◆ Records for the task:

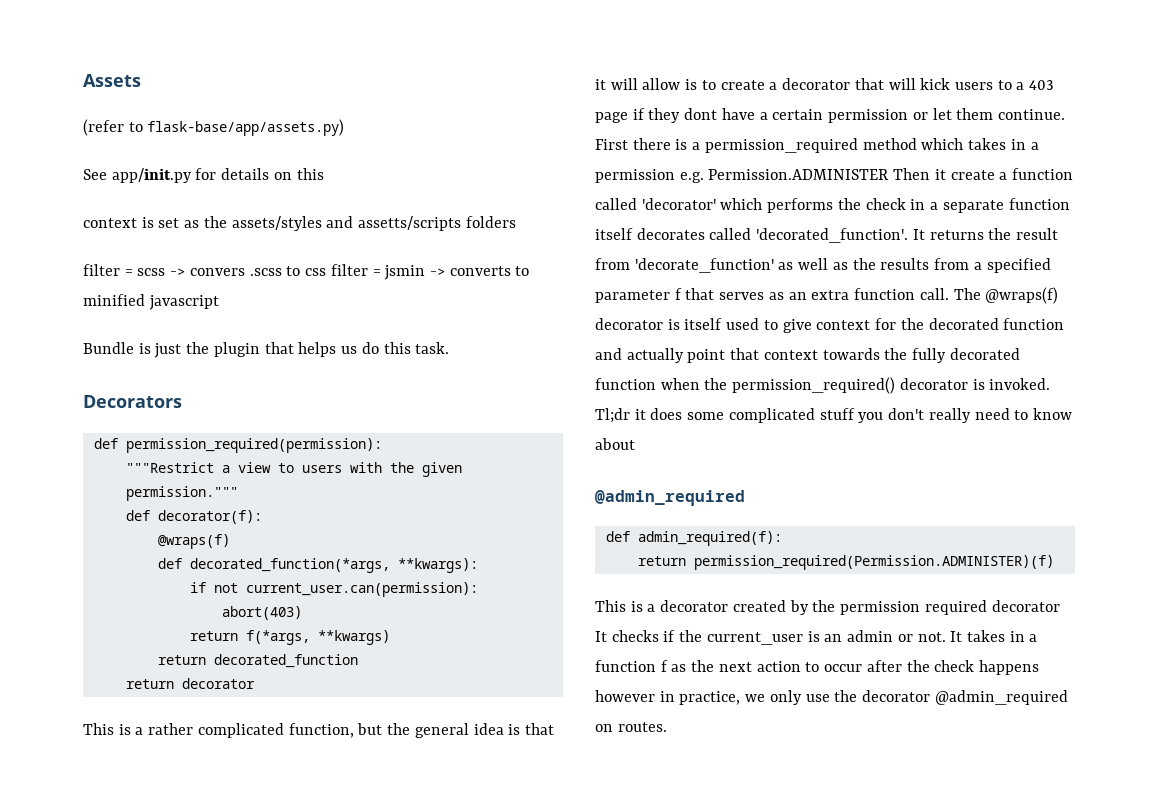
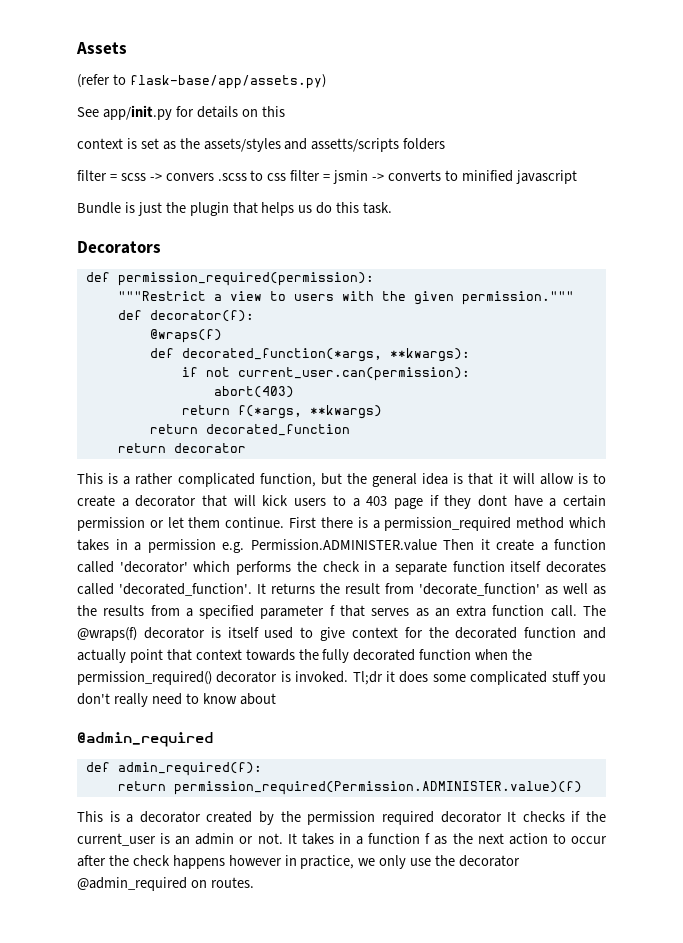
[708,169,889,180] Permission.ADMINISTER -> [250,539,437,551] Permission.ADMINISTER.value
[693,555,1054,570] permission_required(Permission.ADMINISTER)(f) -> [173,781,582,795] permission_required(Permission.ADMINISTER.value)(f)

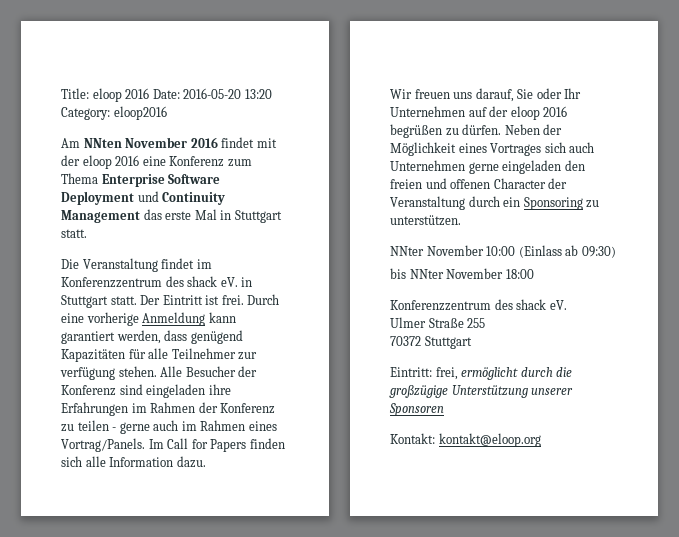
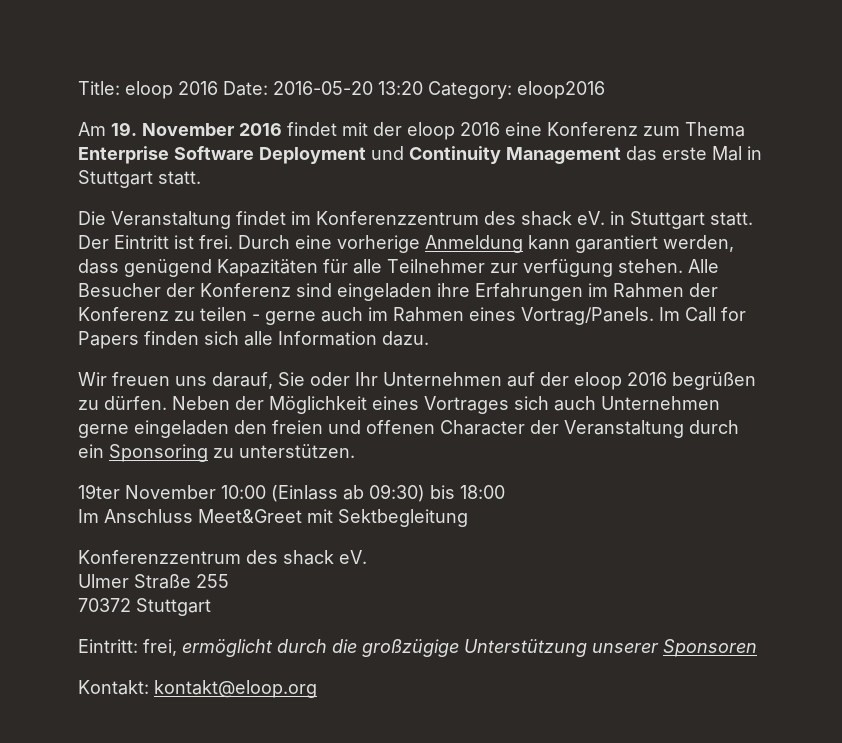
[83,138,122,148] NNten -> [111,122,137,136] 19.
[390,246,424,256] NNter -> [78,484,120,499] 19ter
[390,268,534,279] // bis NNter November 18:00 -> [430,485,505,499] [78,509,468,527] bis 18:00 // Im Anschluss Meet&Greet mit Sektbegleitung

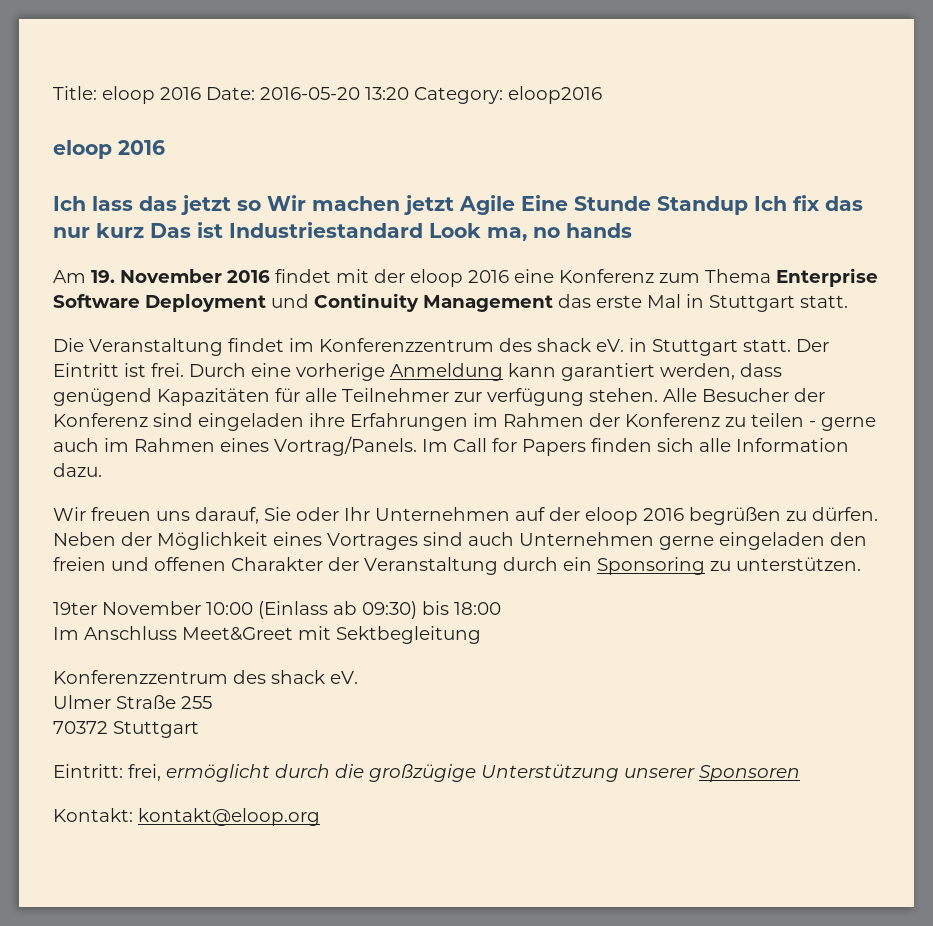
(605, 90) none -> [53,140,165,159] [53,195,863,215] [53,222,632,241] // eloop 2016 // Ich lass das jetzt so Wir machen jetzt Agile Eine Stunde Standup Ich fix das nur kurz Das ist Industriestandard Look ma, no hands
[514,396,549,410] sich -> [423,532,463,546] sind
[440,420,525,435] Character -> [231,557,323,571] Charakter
---
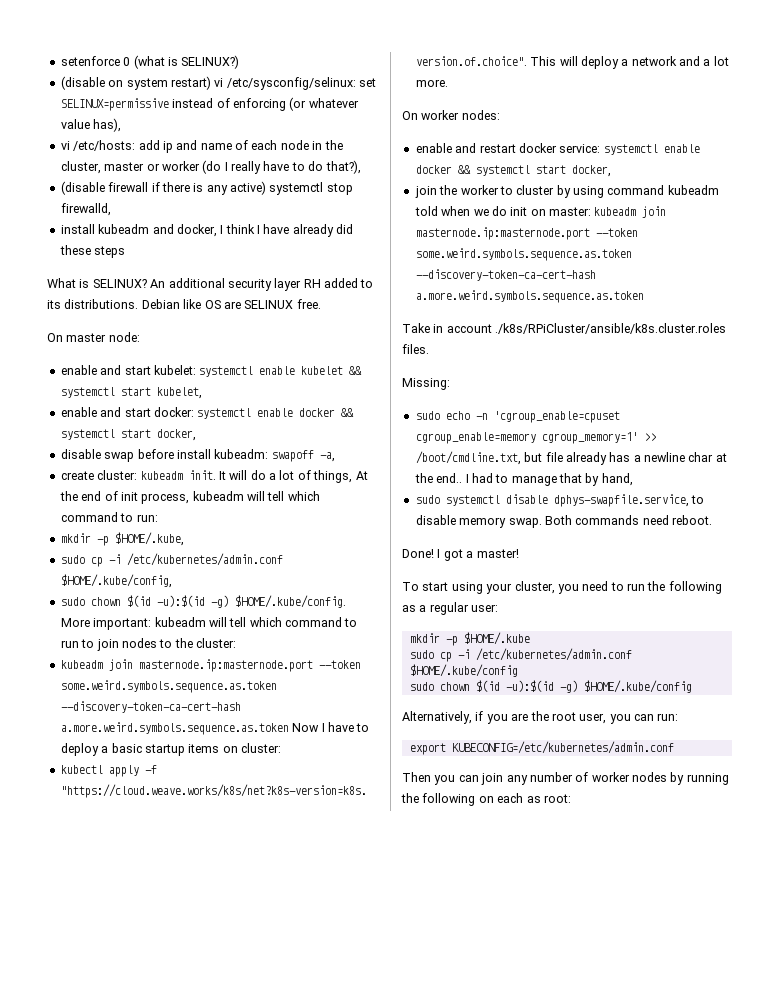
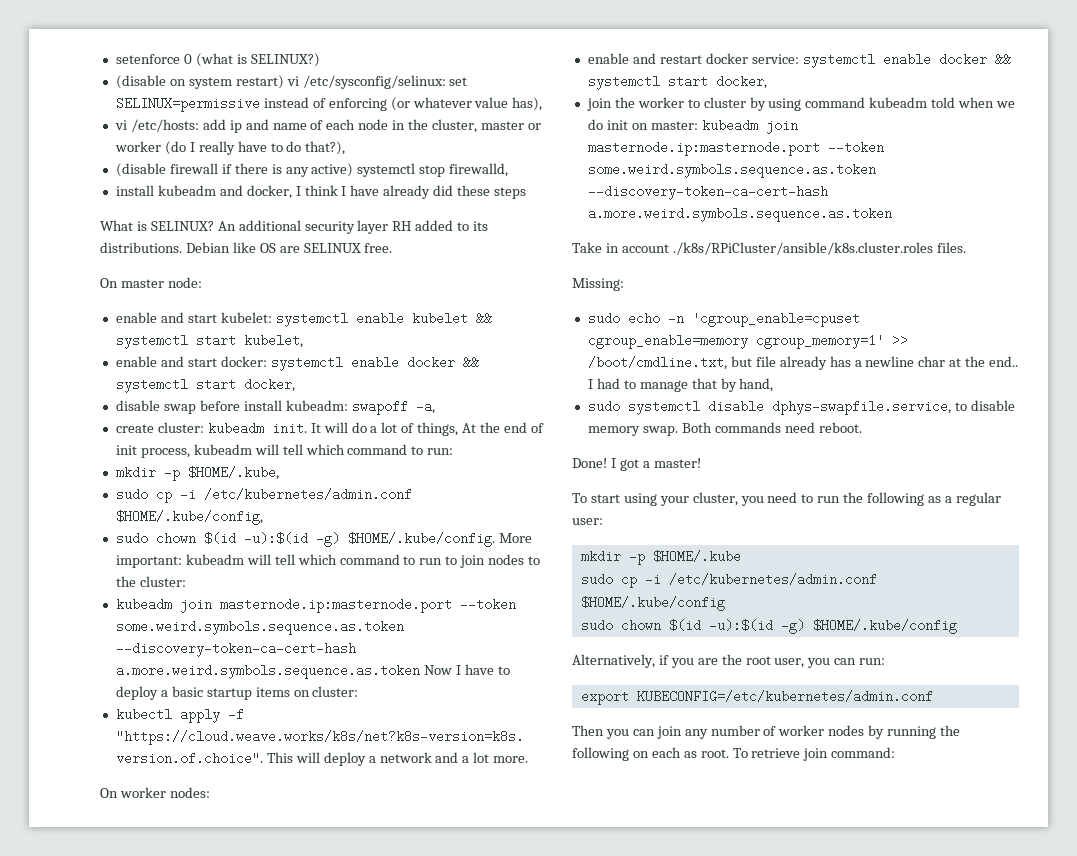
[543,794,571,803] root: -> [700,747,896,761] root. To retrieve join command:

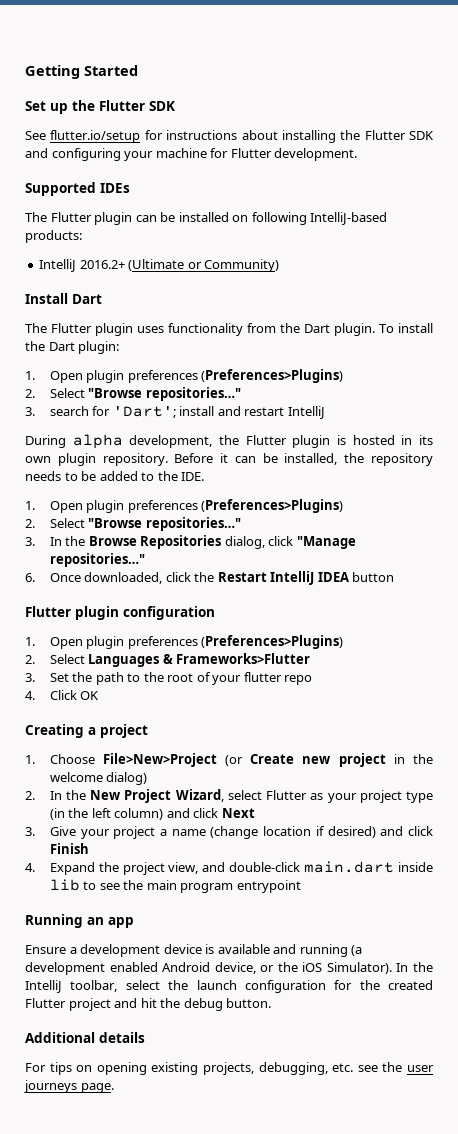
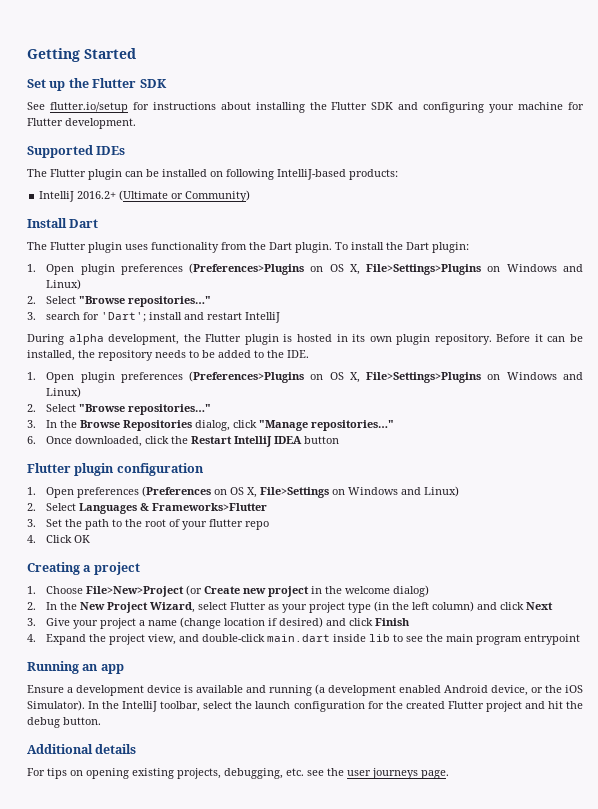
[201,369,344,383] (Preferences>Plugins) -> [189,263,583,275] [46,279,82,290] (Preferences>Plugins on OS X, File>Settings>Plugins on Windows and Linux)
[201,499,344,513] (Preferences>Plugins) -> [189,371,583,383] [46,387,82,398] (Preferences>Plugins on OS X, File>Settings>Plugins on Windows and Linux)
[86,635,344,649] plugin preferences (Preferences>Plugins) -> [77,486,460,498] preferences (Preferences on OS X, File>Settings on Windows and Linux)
...
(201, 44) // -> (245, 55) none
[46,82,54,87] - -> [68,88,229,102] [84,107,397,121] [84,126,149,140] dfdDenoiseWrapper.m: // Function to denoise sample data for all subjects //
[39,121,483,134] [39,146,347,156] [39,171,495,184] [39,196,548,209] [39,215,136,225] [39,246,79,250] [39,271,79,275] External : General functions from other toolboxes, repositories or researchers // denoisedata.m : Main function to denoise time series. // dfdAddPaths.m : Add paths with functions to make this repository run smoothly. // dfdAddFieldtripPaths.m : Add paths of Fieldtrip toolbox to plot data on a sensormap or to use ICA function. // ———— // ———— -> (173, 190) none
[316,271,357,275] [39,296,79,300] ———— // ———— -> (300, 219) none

◆ Your goal: Look above for the line with "[708,169,889,180] Permission.ADMINISTER ->" and the line with "[440,420,525,435] Character ->"; set down those two lines and all lines between them exactly, without pictures and without anything else.

◆ Output of the exercise:
[708,169,889,180] Permission.ADMINISTER -> [250,539,437,551] Permission.ADMINISTER.value
[693,555,1054,570] permission_required(Permission.ADMINISTER)(f) -> [173,781,582,795] permission_required(Permission.ADMINISTER.value)(f)

[83,138,122,148] NNten -> [111,122,137,136] 19.
[390,246,424,256] NNter -> [78,484,120,499] 19ter
[390,268,534,279] // bis NNter November 18:00 -> [430,485,505,499] [78,509,468,527] bis 18:00 // Im Anschluss Meet&Greet mit Sektbegleitung

(605, 90) none -> [53,140,165,159] [53,195,863,215] [53,222,632,241] // eloop 2016 // Ich lass das jetzt so Wir machen jetzt Agile Eine Stunde Standup Ich fix das nur kurz Das ist Industriestandard Look ma, no hands
[514,396,549,410] sich -> [423,532,463,546] sind
[440,420,525,435] Character -> [231,557,323,571] Charakter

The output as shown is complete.